EXERCISE OBJECTIVE
Span requested from the data below: the line with "width: 248px ->" through the line with "<div> <span>Cursor blinking:</span>", both included. Give only these lines again, exactly, and leave every picture out.

PROVIDED DATA
━━━━━━━━━━━━━━━━━━━━━━━━━━━━━━

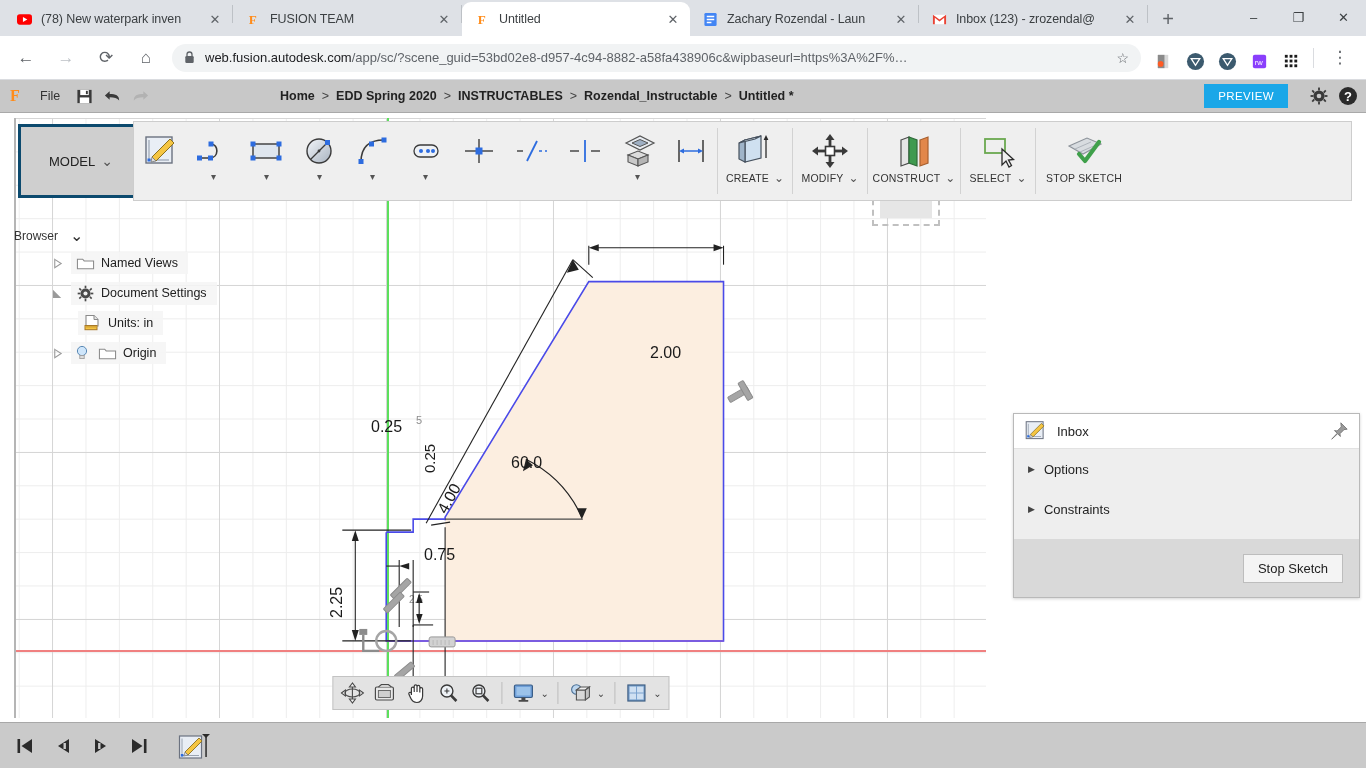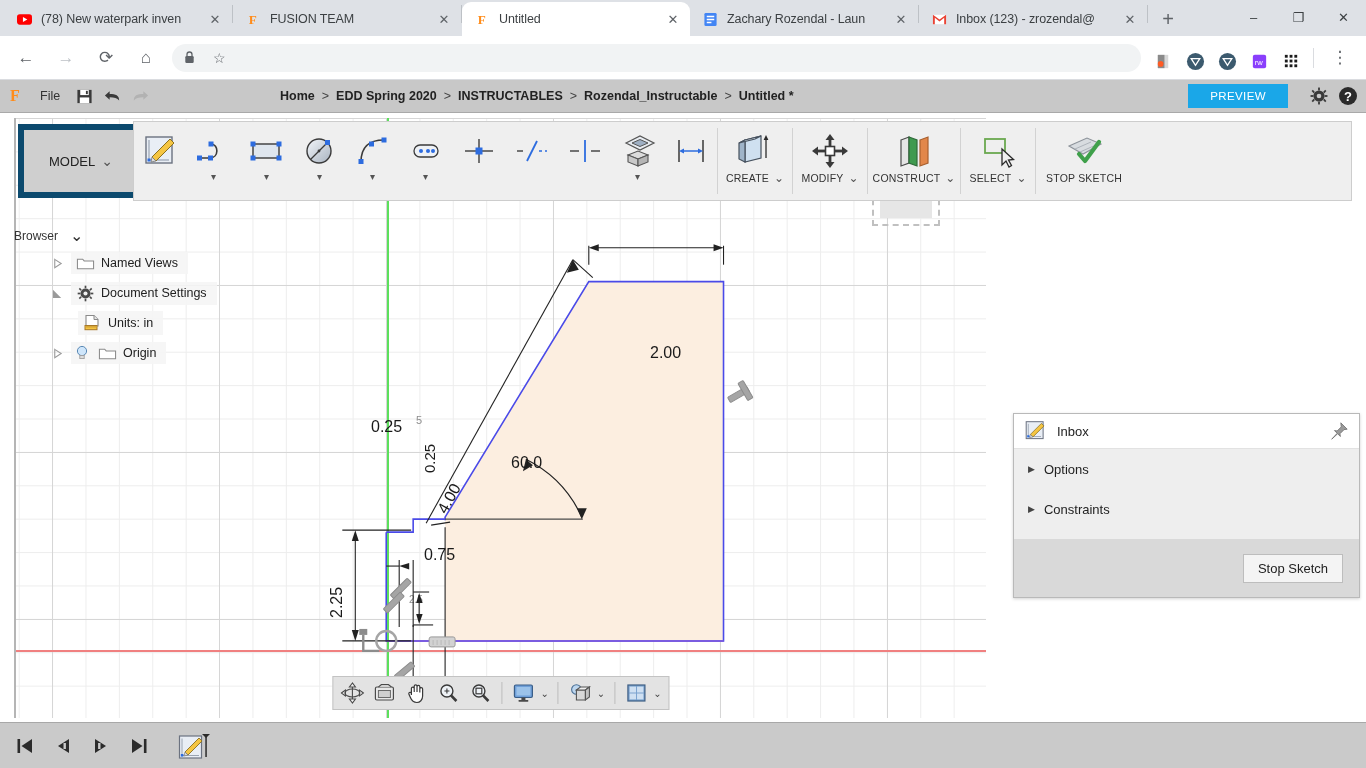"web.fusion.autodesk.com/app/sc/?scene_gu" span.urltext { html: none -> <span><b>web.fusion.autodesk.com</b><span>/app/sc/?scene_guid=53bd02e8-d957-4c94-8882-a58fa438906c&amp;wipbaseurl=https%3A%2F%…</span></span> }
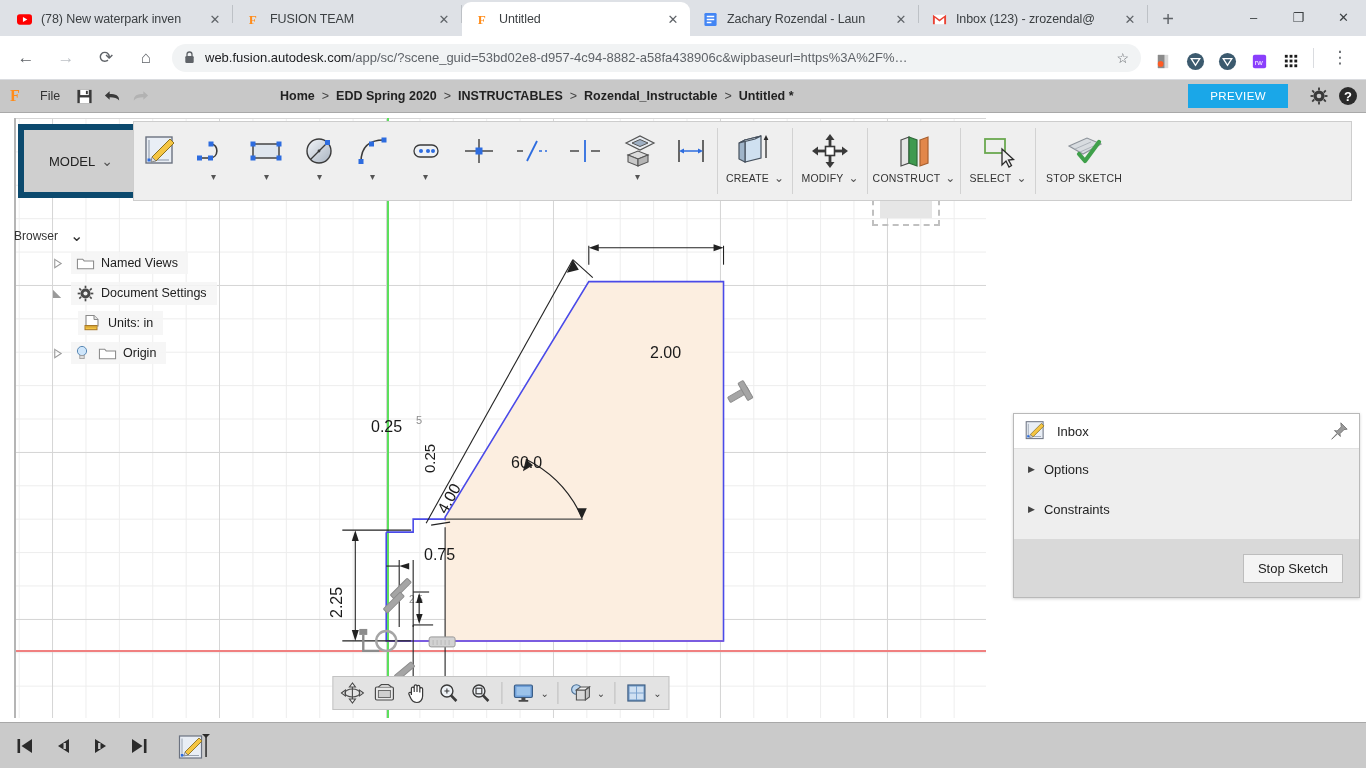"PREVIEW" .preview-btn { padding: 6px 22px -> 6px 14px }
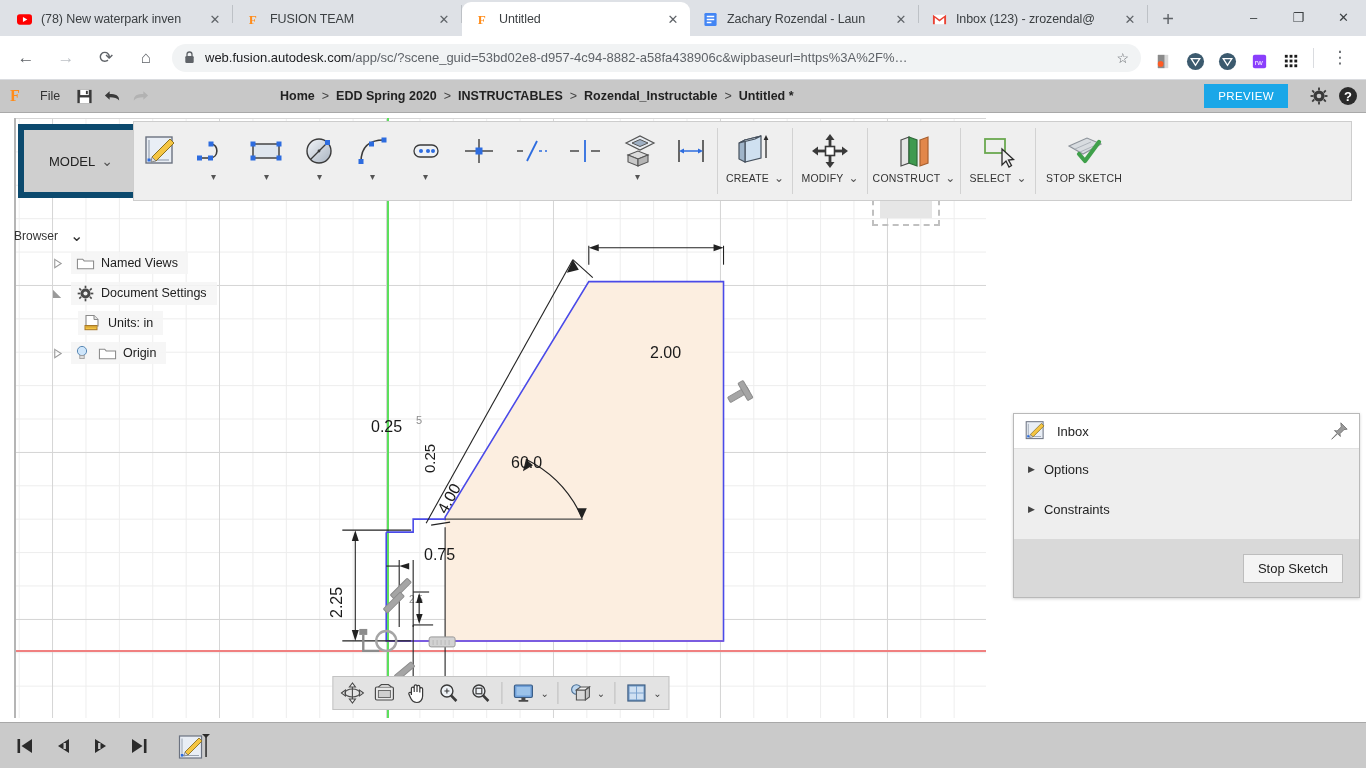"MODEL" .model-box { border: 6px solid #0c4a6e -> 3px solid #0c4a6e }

━━━━━━━━━━━━━━━━━━━━━━━━━━━━━━

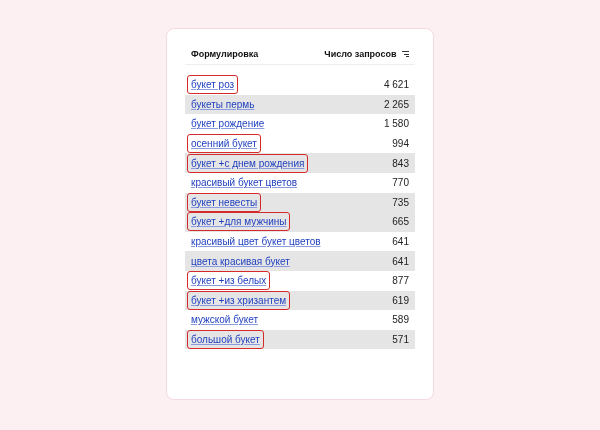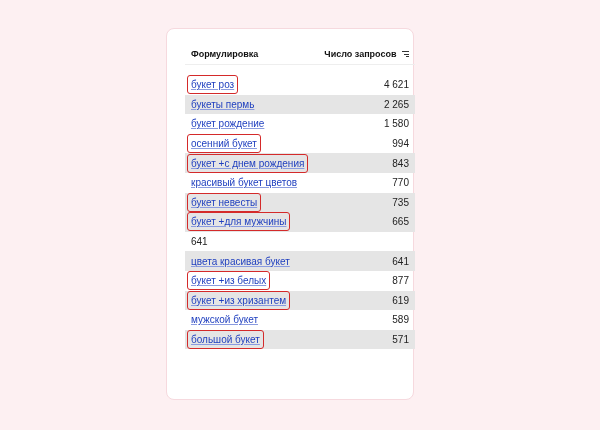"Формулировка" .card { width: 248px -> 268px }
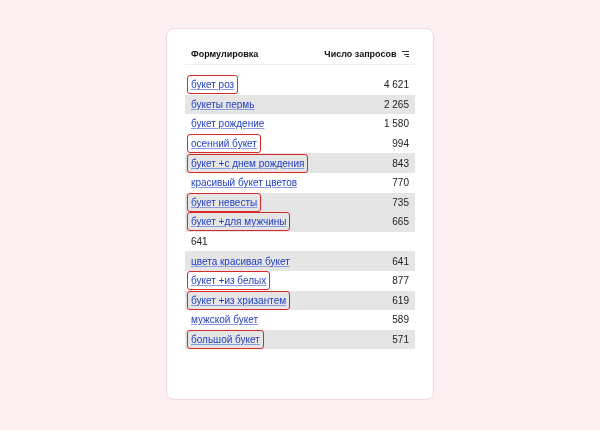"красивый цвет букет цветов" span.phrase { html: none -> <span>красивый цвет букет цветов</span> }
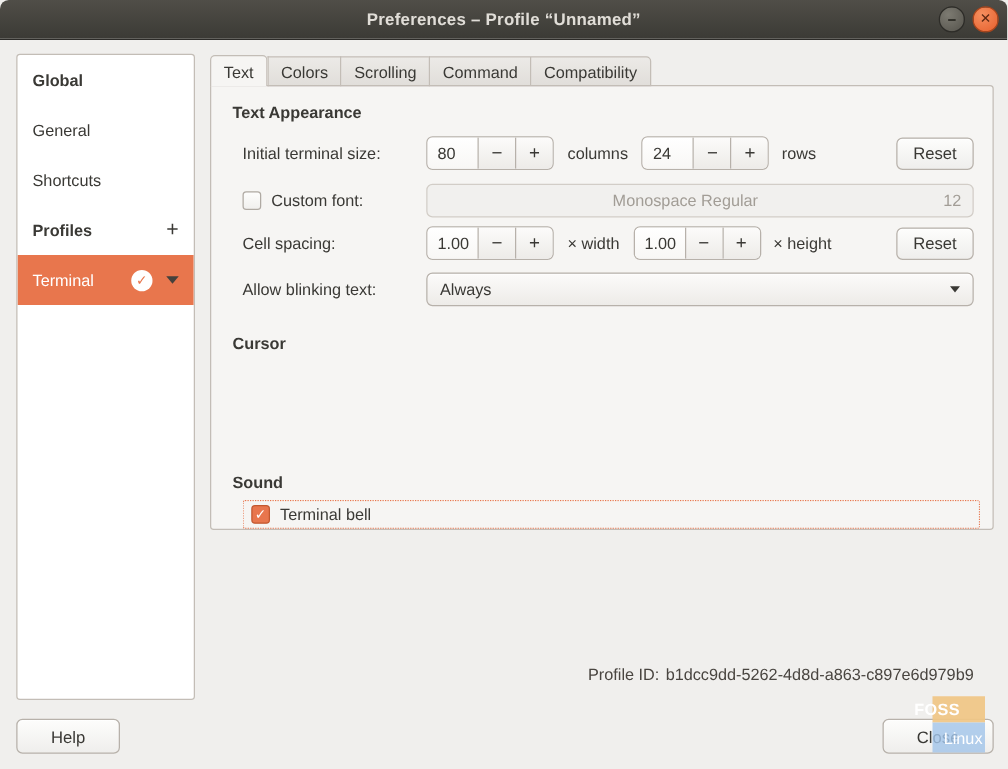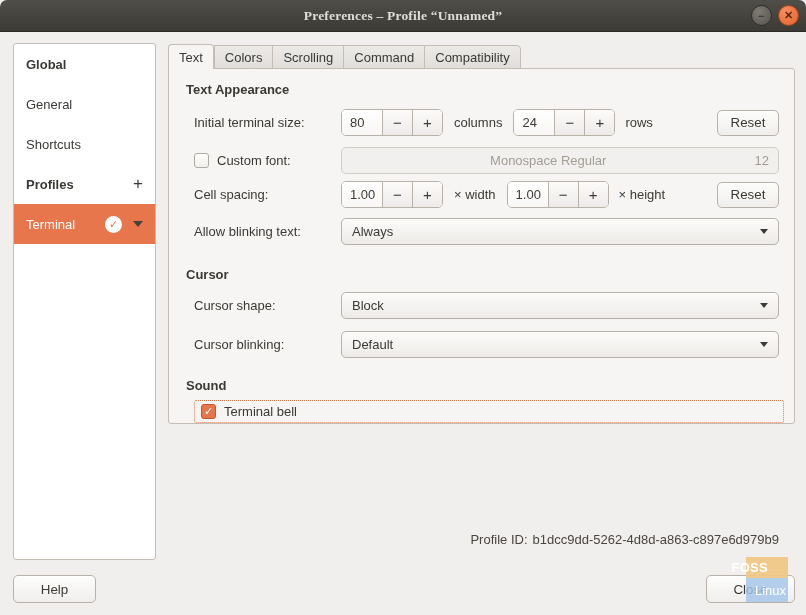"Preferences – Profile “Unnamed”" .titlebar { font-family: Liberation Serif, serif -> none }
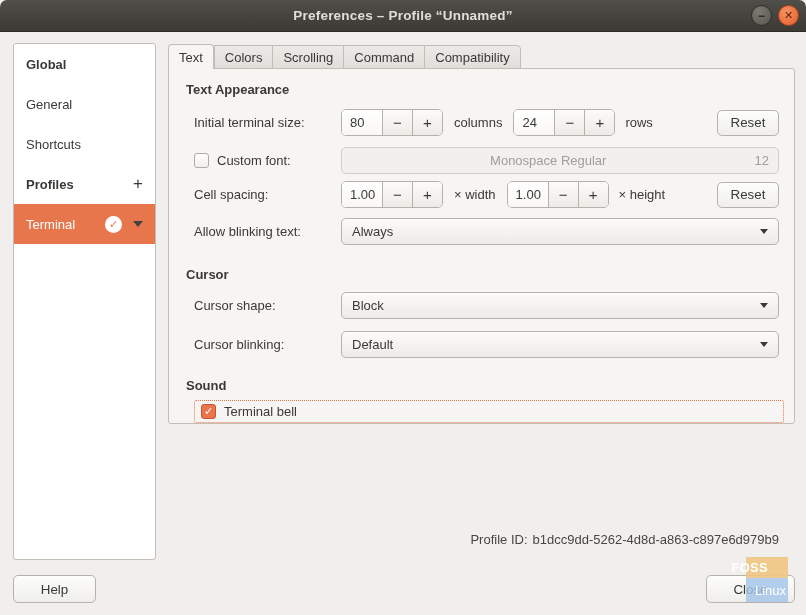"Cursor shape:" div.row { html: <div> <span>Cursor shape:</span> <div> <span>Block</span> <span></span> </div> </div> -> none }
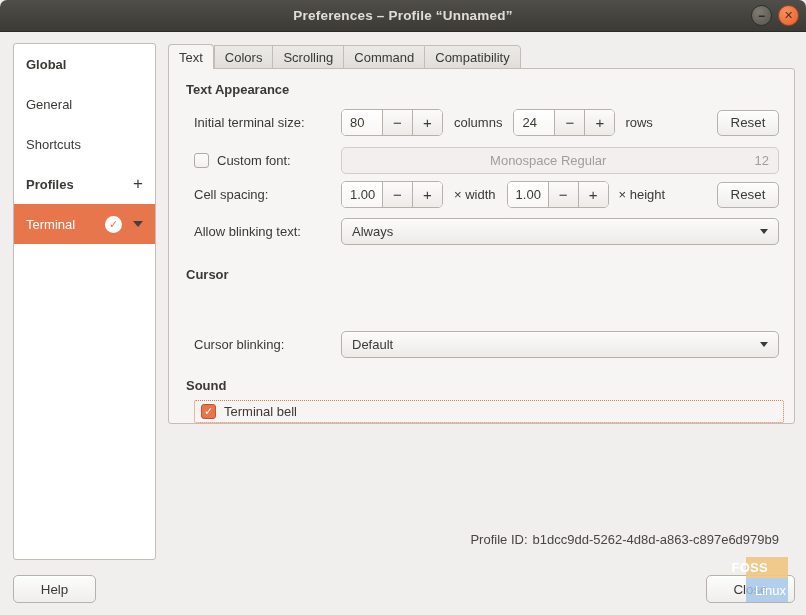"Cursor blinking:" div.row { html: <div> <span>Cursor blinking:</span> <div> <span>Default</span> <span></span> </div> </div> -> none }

━━━━━━━━━━━━━━━━━━━━━━━━━━━━━━

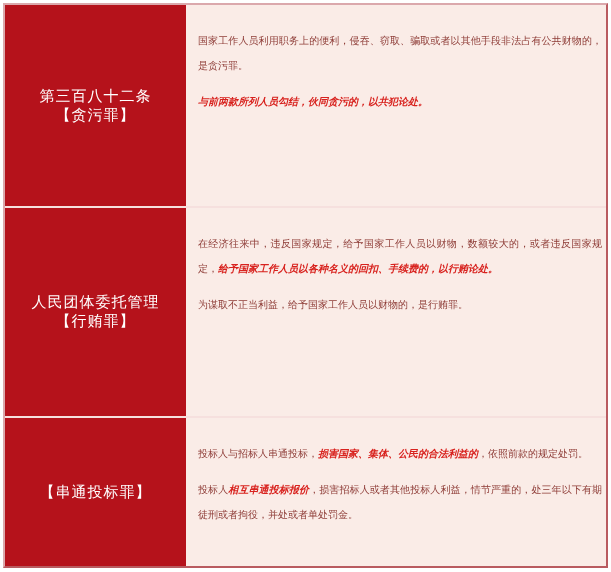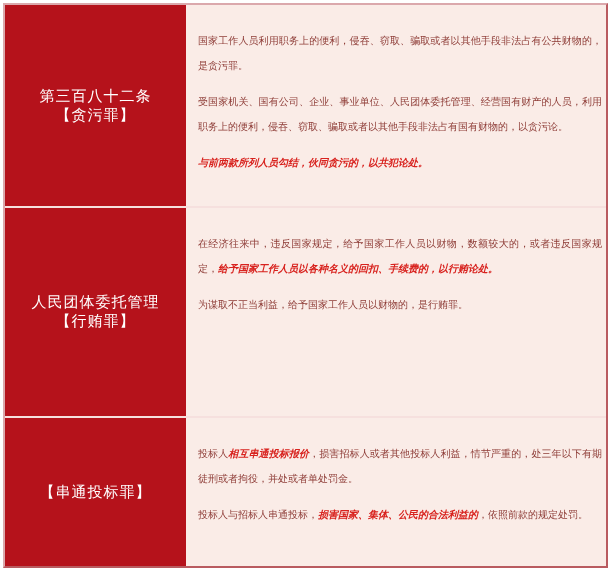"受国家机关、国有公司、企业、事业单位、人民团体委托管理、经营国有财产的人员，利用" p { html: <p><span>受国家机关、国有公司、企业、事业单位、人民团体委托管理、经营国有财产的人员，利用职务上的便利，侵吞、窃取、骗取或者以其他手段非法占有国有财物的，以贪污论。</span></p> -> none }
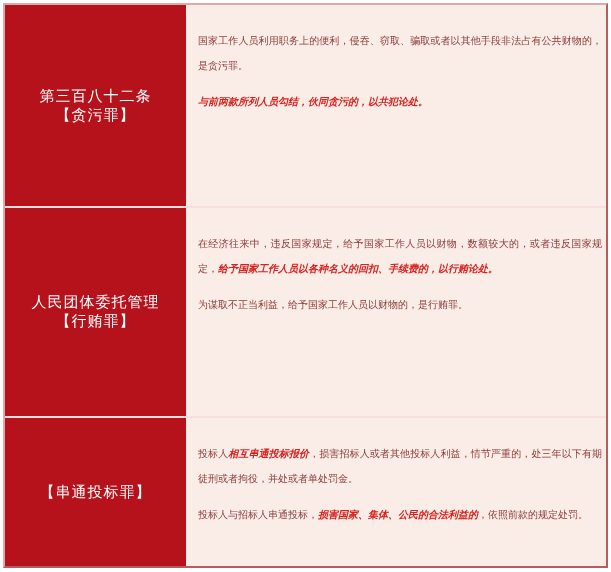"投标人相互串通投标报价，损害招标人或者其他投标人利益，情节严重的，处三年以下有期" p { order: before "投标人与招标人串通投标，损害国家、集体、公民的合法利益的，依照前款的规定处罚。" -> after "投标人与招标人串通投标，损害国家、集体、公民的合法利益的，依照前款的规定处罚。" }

━━━━━━━━━━━━━━━━━━━━━━━━━━━━━━

WRITTEN RESPONSE
"Формулировка" .card { width: 248px -> 268px }
"красивый цвет букет цветов" span.phrase { html: none -> <span>красивый цвет букет цветов</span> }
"Preferences – Profile “Unnamed”" .titlebar { font-family: Liberation Serif, serif -> none }
"Cursor shape:" div.row { html: <div> <span>Cursor shape:</span> <div> <span>Block</span> <span></span> </div> </div> -> none }
"Cursor blinking:" div.row { html: <div> <span>Cursor blinking:</span> <div> <span>Default</span> <span></span> </div> </div> -> none }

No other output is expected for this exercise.